Featured White Papers
Storytelling, doctrine, and spiritual formation
Anglican Theological Review, Winter 1999 by Wallace, Catherine M
Stories, then, are something like experiments. They are trials and tests. They are attempts to collect and analyze some "data set," some series of events, in ways that explore or extend or challenge some part of the paradigm or construct by which we make sense of how the world works or what life means. Experience is puzzling, and stories are attempts to solve those puzzles, to attain the insight and the meaning inherent within or promised by the constructs upon which we rely. As scientists know, one cannot collect meaningful data without a hypothesis; but hypotheses are derived from one's creative insight into the governing paradigm. One cannot tell a story that makes sense without pulling relevant episodes from the fast waters of time and circumstance, from the rapids of history and memory (or invention, which is a variety of memory8). But one cannot make that selection, one cannot dive into those depths and emerge with the necessary stone, without a model-governed prior notion of what constitutes "making sense." Within faith communities, or in the storytelling that constitutes the life of faith, we are guided by and we are endlessly engaging and deepening and extending and disputing and, yes, even revising a paradigmatic vision of God as the coherence behind any sense we hope to make.

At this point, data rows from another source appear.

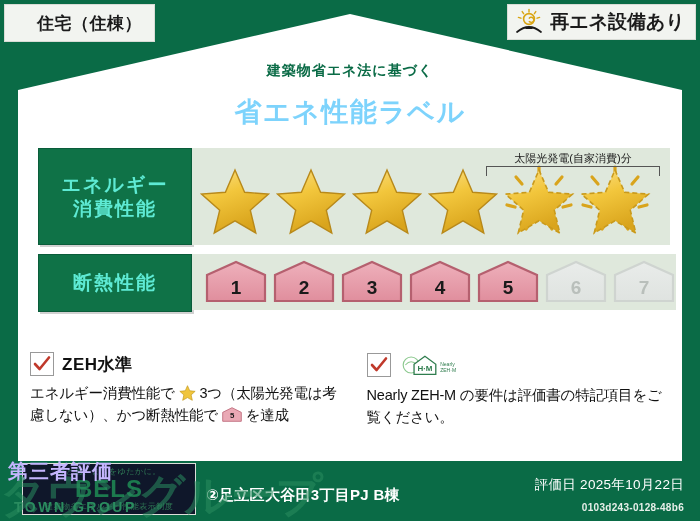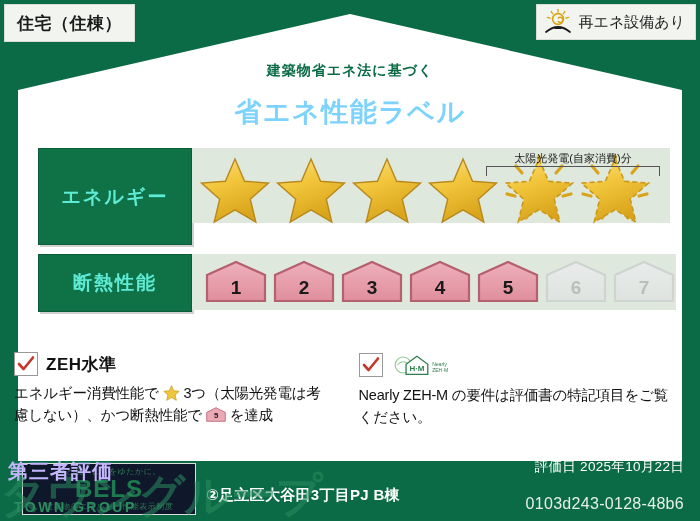--- a/index.html
+++ b/index.html
@@ -24,24 +24,24 @@
   
   .tag{
     position:absolute;top:4px;
     background:#f2f4f0;
     border:1px solid #d9dcd6;
     display:flex;align-items:center;
     box-sizing:border-box;
   }
   .tag-left{left:4px;height:38px;padding:0 12px;}
   .tag-left span{
-    font-size:17px;font-weight:bold;color:#1b1b1b;letter-spacing:.5px;
+    font-size:17px;font-weight:bold;color:#1b1b1b;letter-spacing:.5px;margin-left:20px;
   }
   .tag-right{right:4px;height:36px;padding:0 10px 0 6px;gap:6px;}
-  .tag-right .txt{font-size:15px;font-weight:normal;color:#1b1b1b;}
+  .tag-right .txt{font-size:19px;font-weight:bold;color:#1b1b1b;}
   .sun-ico{width:30px;height:28px;display:block;}
   
   .title-wrap{
     position:absolute;left:0;right:0;top:62px;text-align:center;
   }
   .title-sub{
     font-size:14px;font-weight:bold;color:#0a6b46;letter-spacing:1px;
     margin-bottom:14px;
   }
   .title-main{
@@ -61,39 +61,39 @@
     box-shadow:2px 2px 0 rgba(0,0,0,.18);
   }
   .row-label .l1,.row-label .l2{font-size:19px;line-height:1.25;}
   .row-energy .row-label{height:95px;}
   .row-insul  .row-label{height:56px;font-size:19px;}
   .row-body{
     flex:1;background:#dfe8dc;
     position:relative;display:flex;align-items:center;
     padding-left:6px;
   }
-  .row-energy .row-body{height:75px;}
+  .row-energy .row-body{height:97px;}
   .row-insul  .row-body{height:56px;}
   
   .stars{display:flex;align-items:center;gap:2px;margin-top:6px;}
   .star{width:74px;height:70px;display:block;}
   .solar-note{
     position:absolute;top:4px;right:4px;width:186px;text-align:center;
   }
   .solar-note .nt{font-size:11px;color:#1b1b1b;line-height:1.1;}
   .solar-brk{
     height:9px;margin:2px 6px 0 6px;
     border:1px solid #555;border-bottom:none;
   }
   
   .houses{display:flex;align-items:center;gap:4px;padding-left:6px;}
   .house{width:64px;height:44px;display:block;}
   
   .notes{
-    position:absolute;left:14px;right:26px;top:352px;
+    position:absolute;left:30px;right:26px;top:352px;
     display:flex;gap:29px;
   }
   .note{flex:1;}
   .note-head{display:flex;align-items:center;gap:8px;margin-bottom:7px;}
   .chk{
     width:22px;height:22px;flex:none;
     border:1px solid #999;background:#fff;position:relative;
   }
   .chk svg{position:absolute;left:2px;top:2px;}
   .note-title{font-size:17px;font-weight:bold;color:#111;letter-spacing:.5px;}
@@ -117,21 +117,21 @@
   .bels .word{font-size:24px;font-weight:bold;color:#1c7a4e;letter-spacing:1px;line-height:1;}
   .bels .sub{font-size:8px;color:#2f7a55;letter-spacing:.5px;}
   .prop-name{
     position:absolute;left:206px;bottom:16px;
     font-size:15px;font-weight:bold;color:#ffffff;letter-spacing:.3px;
   }
   .eval{
     position:absolute;right:16px;bottom:8px;text-align:right;
   }
   .eval .d{font-size:13.5px;color:#fff;letter-spacing:.3px;}
-  .eval .id{font-size:16px;color:#e7efe9;letter-spacing:.3px;margin-top:19px;}
+  .eval .id{font-size:10px;color:#e7efe9;letter-spacing:.3px;margin-top:8px;font-weight:bold;}
   .third-party{
     position:absolute;left:8px;bottom:36px;
     font-size:20px;font-weight:bold;color:#c4b5fd;letter-spacing:1px;
     white-space:nowrap;
   }
   
   .watermark{
     position:absolute;left:0;bottom:-6px;
     font-size:46px;font-weight:bold;
     color:rgba(42,140,95,.55);
@@ -174,20 +174,21 @@
   <div class="title-wrap">
     <div class="title-sub">建築物省エネ法に基づく</div>
     <div class="title-main">省エネ性能ラベル</div>
   </div>
 
   <div class="rows">
 
     <div class="row row-energy">
       <div class="row-label">
         <div class="l1">エネルギー</div>
+        <div class="l2">消費性能</div>
       </div>
       <div class="row-body">
         <div class="solar-note">
           <div class="nt">太陽光発電(自家消費)分</div>
           <div class="solar-brk"></div>
         </div>
         <div class="stars" id="stars-host">
             <svg class="star" viewBox="0 0 74 70">
               <defs>
                 <linearGradient id="g0" x1="0" y1="0" x2="0.4" y2="1">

As Kuhn recounts in specific and historical detail, paradigms themselves are individual experiments now taken as exemplary, as a model or a pattern for other thinkers to follow. If we take Kuhn's study as itself paradigmatic of the historical operations of creative and critical thinking in the West, we can imagine that behind the doctrine as such, the theological paradigm as such, there is a story. There is a human experience, an event or a series of events, and there is a community in which and for whom both the experience and the story became exemplary of God and of their connection to God. Some of these stories are in Scripture; some are in other kinds of texts, both sacred and secular; some, no doubt, have simply been lost or have left only elusive records demanding such delicate reconstruction as we lavish upon the shards of other arts.

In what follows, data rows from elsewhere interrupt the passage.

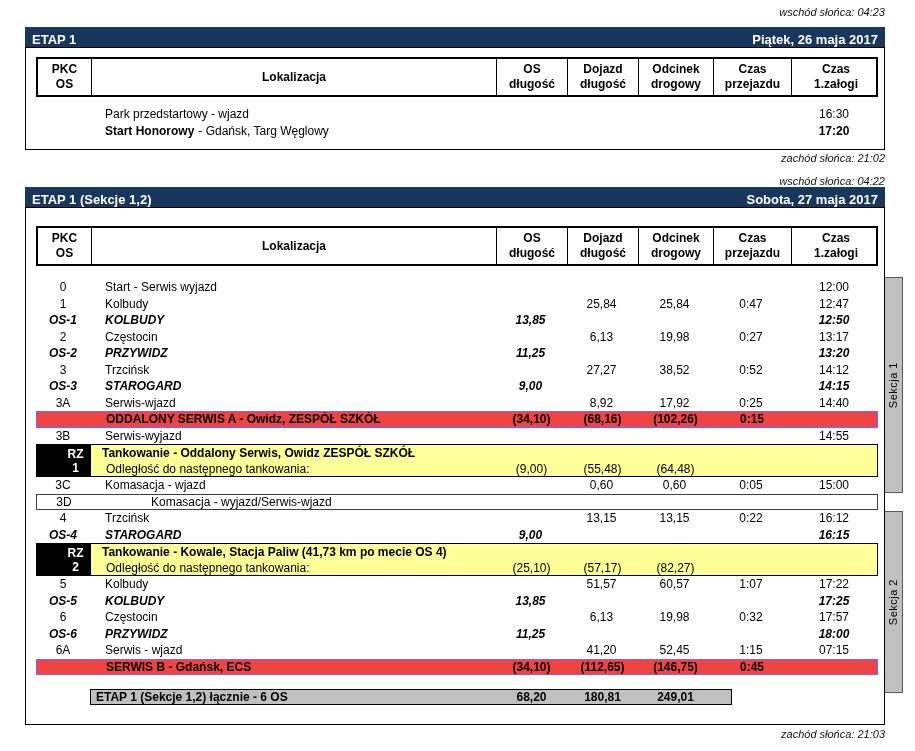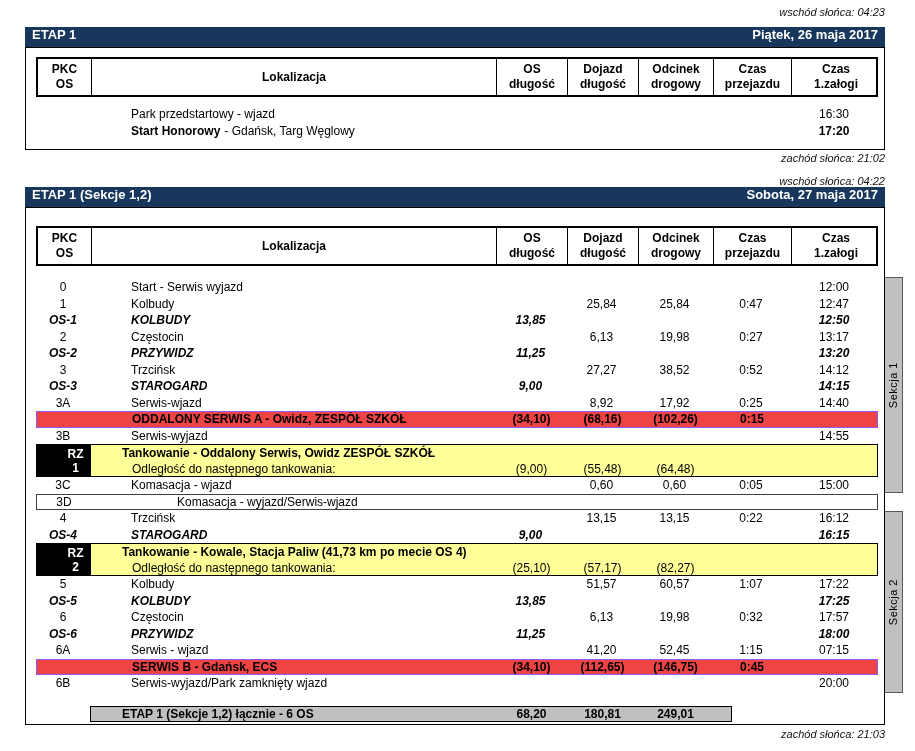--- a/index.html
+++ b/index.html
@@ -1,43 +1,43 @@
 <!DOCTYPE html>
 <html><head>
 <meta charset="utf-8">
 <style>
   * { margin:0; padding:0; box-sizing:border-box; }
   body { background:#fff; }
   .page { position:relative; width:915px; height:751px; background:#ffffff;
           font-family:"Liberation Sans","DejaVu Sans",sans-serif; font-size:12px; color:#000; overflow:hidden; }
   .sun { position:absolute; right:30px; font-size:11px; font-style:italic; color:#111; }
   .bar { position:absolute; left:25px; width:860px; height:20px; background:#17375D; color:#fff;
-         font-weight:bold; font-size:13px; display:flex; justify-content:space-between; align-items:flex-start; padding:0 7px; }
+         font-weight:bold; font-size:13px; display:flex; justify-content:space-between; align-items:flex-end; padding:0 7px; }
   .box { position:absolute; left:25px; width:860px; border:1px solid #000; background:#fff; }
   .thead { display:grid; grid-template-columns:54px 405px 71px 71px 75px 78px 88px; width:842px;
            margin-left:10px; border:2px solid #000; height:40px; background:#fff; }
   .th { display:flex; flex-direction:column; justify-content:center; align-items:center; text-align:center;
         font-weight:bold; border-right:1px solid #000; line-height:1.25; }
   .th:last-child { border-right:none; }
   .rows { width:842px; margin-left:10px; }
   .r { display:grid; grid-template-columns:54px 405px 71px 71px 75px 78px 88px; height:16.5px; align-items:center; }
   .t1 .r { height:17px; }
   .p { text-align:center; }
-  .l { padding-left:15px; white-space:nowrap; overflow:hidden;margin-left:26px; }
+  .l { padding-left:15px; white-space:nowrap; overflow:hidden; }
   .n { text-align:center; white-space:nowrap; }
   .os-row { font-weight:bold; font-style:italic; }
   .b { font-weight:bold; }
   .gap { margin-left:4px; }
   .blue { background:#ef4444; border:1px solid #8b5cf6; font-weight:bold; }
   .bordered { border:1px solid #404040;gap:45px; }
   .rz { display:grid; grid-template-columns:54px 1fr; width:842px; height:33px; border:1px solid #000; background:#FFFF99; }
   .rz-badge { background:#000; color:#fff; font-weight:bold; display:flex; flex-direction:column;
               align-items:center; justify-content:center; line-height:1.2;padding-left:23px; }
   .rz-body { display:flex; flex-direction:column; justify-content:center; }
-  .rz-line1 { font-weight:bold; padding-left:31px; height:16px; display:flex; align-items:center; white-space:nowrap; }
+  .rz-line1 { font-weight:bold; padding-left:11px; height:16px; display:flex; align-items:center; white-space:nowrap; }
   .rz-line2 { display:grid; grid-template-columns:405px 71px 71px 75px 78px 88px; height:16px; align-items:center; }
   .summary { margin-left:64px; margin-top:14px; width:642px; height:16px; background:#C0C0C0; border:1px solid #000;
              display:grid; grid-template-columns:405px 71px 71px 75px 1fr; align-items:center; font-weight:bold; }
   .summary .l { padding-left:5px; }
   .tab { position:absolute; left:883px; width:20px; background:#C0C0C0; border:1px solid #595959;
          display:flex; align-items:center; justify-content:center; }
   .tab span { writing-mode:vertical-rl; transform:rotate(180deg); font-size:11px; white-space:nowrap; letter-spacing:.5px; }
 </style>
 </head>
 <body>
@@ -381,29 +381,20 @@
       <div class="r blue">
         <span class="p"></span>
         <span class="l">SERWIS B - Gdańsk, ECS</span>
         <span class="n">(34,10)</span>
         <span class="n">(112,65)</span>
         <span class="n">(146,75)</span>
         <span class="n">0:45</span>
         <span class="n"></span>
       </div>
 
-      <div class="r">
-        <span class="p">6B</span>
-        <span class="l">Serwis-wyjazd/Park zamknięty wjazd</span>
-        <span class="n"></span>
-        <span class="n"></span>
-        <span class="n"></span>
-        <span class="n"></span>
-        <span class="n">20:00</span>
-      </div>
     </div>
 
     <div class="summary">
       <span class="l">ETAP 1 (Sekcje 1,2) łącznie - 6 OS</span>
       <span class="n">68,20</span>
       <span class="n">180,81</span>
       <span class="n">249,01</span>
       <span class="n"></span>
     </div>
   </div>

I realize that this is quite a peculiar way in which to regard the arcane reaches of Christian doctrine. It can be understood as an array of testable claims about the historical record, claims that as a modernlanguage literary critic I am not trained to investigate (nor, as an independent writer, situated to explore). More to the point, for my purposes here, this way of framing the issues involves the claim that valid or meaningful doctrine has (must have) a rich and specifiable connection to human experience or else fall liable to David Hume's devastating argument that theology is but decadent word-games and fraudulent imitations of inquiry.9 Doctrine, in short, is an abstraction, a simplificat9ion or codification, something less and not more than the original tales.
Story and Doctrine
Religious experience easily demonstrates how our own stories and storytelling create and sustain the link between the fragmented, partly conscious flow of highly particular experience and the large, abstract, conceptual structures or paradigms provided by systematic theology and doctrine. On the one hand, religious faith can be identified strictly or simply with the paradigm as such: "faith" can be defined as understanding and assenting to one or another formulation of a complex array of doctrines-sacrament, sin, redemption, forgiveness, grace, covenant, call, the Trinity, etc., etc. Each of these doctrines interlocks with all the others; all of them are dense, abstract, complicated, arcane, and, in various ways, fodder for ongoing sectarian contempt of one another. But "religion" names a domain much more extensive than doctrine as such defines. Faith is much more than knowing and assenting to complex metaphysical doctrines.